L’exploration des Pyrénées au cours du XIXe siècle ne fut pas qu’une simple affaire d’exploits sportifs ou de découvertes des plus hautes cimes de la chaîne. Les pionniers qui gravissaient alors les sommets ont aussi beaucoup écrit, dessiné, cartographié, photographié… C’est la naissance du « pyrénéisme ». Panoramas, vues en projection, tableaux orographiques, tours d’horizon, cartes, tables d’orientation, les représentations de la montagne se multiplient à cette époque. De remarquables réalisations célèbrent la beauté des monts, pics et crêtes qui livrent peu à peu tous leurs secrets. Mais pour ces auteurs, amoureux des Pyrénées, le talent artistique, au même titre que la précision dans le calcul des angles et des altitudes, n'était qu'au service de la connaissance et de la vérité dans la restitution du relief. Relever la montagne, Panoramas et cartes des Pyrénées (1850-1930), un livre publié en 2021 aux éditions Cairn, nous fait découvrir cet aspect de l’exploration pyrénéenne où se mêlent art et science. Nous avons rencontré Bertrand Gibert, auteur avec Philippe Fermigier de ce livre passionnant.
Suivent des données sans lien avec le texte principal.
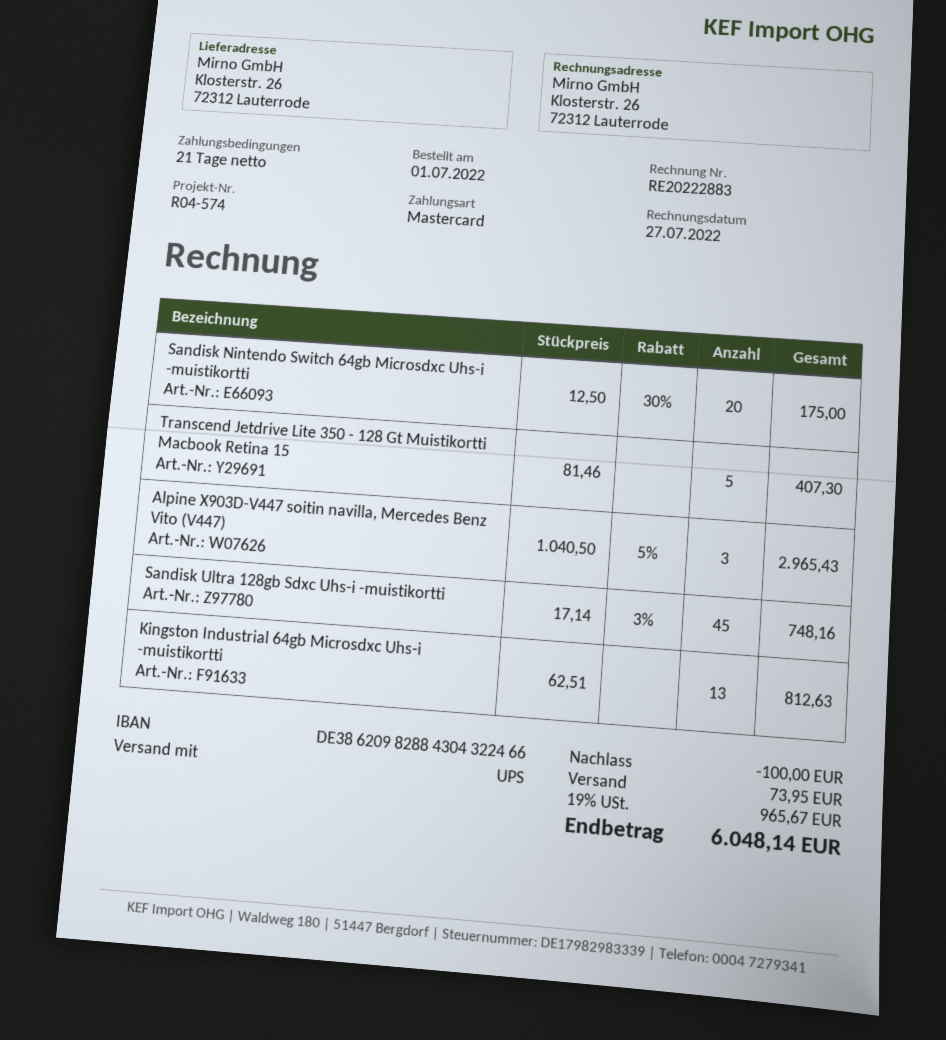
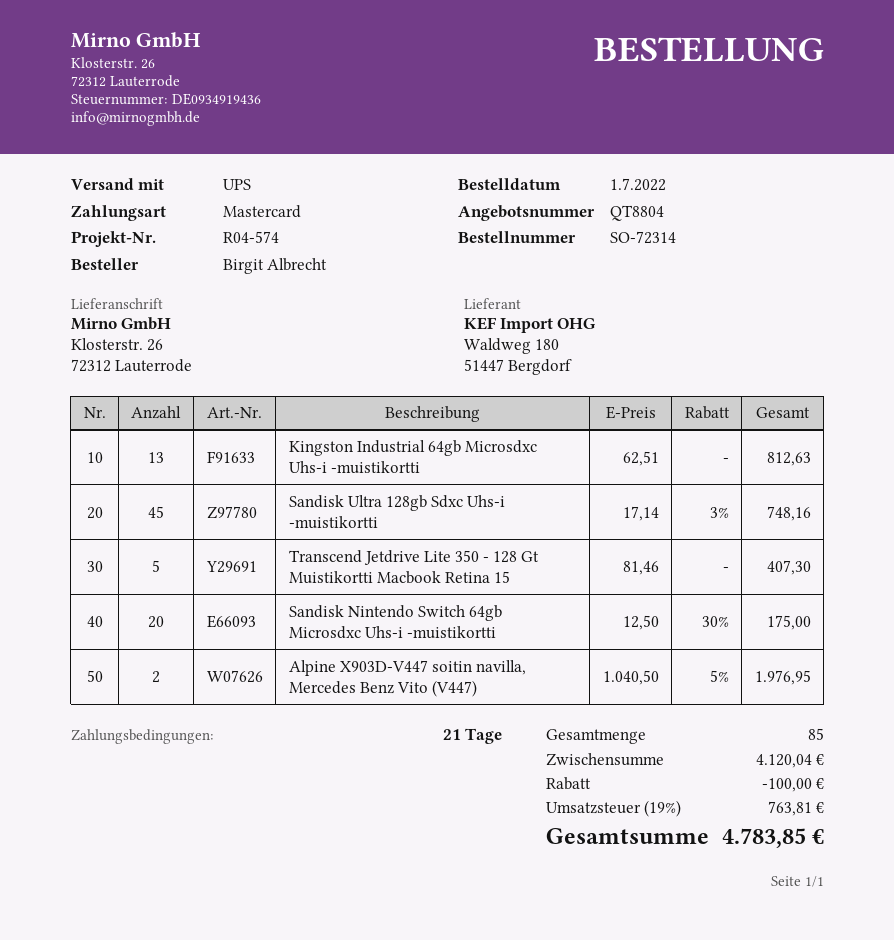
Alpine X903D-V447 soitin navilla, Mercedes Benz Vito (V447): 3 x 1040.50 - 5% = 2965.43 -> 2 x 1040.50 - 5% = 1976.95
shipping: 73.95 -> none
tax: 19% = 965.67 -> 19% = 763.81
total: 6048.14 -> 4783.85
Carte postale panoramique ancienne prise à Luchon Superbagnères
Luchon Superganères - Vue sur le Crabioules, carte postale panoramique.

Vous êtes l’auteur, avec Philippe Fermigier, d’un ouvrage consacré aux représentations des Pyrénées à la fin du XIXe et au début du XXe siècle. Quelle fut la genèse de ce livre ?
Couverture du livre Relever la montagne, Panoramas et cartes de Pyrénées (1850-1930)
Relever la montagne, Panoramas
et cartes des Pyrénées (1850-1930)
, éditions Cairn.
J’ai personnellement un certain attachement pour les Pyrénées par mes origines familiales. Mon arrière-arrière-grand-père, Émilien Frossard, pasteur à Bagnères-de-Bigorre, a fondé en 1864 la société Ramond [du nom de Louis Ramond de Carbonnières, précurseur du pyrénéisme au XVIIIe siècle], première société montagnarde française qu'il présida également durant de nombreuses années.
En ce qui concerne le livre, c'est au musée Jeanne-d’Albret d’Orthez, à l'occasion d'une exposition consacrée aux pyrénéistes protestants en 2013, que j’ai rencontré Philippe Fermigier, grand collectionneur d'iconographie pyrénéenne. Nous avons commencé à travailler ensemble en réalisant le catalogue de l’exposition puis en écrivant des articles pour la revue Pyrénées. De fil en aiguille, l’idée d’un livre a germé afin de faire partager toute cette iconographie. L’ouvrage s’est construit autour de deux thèmes : les panoramas et la cartographie. 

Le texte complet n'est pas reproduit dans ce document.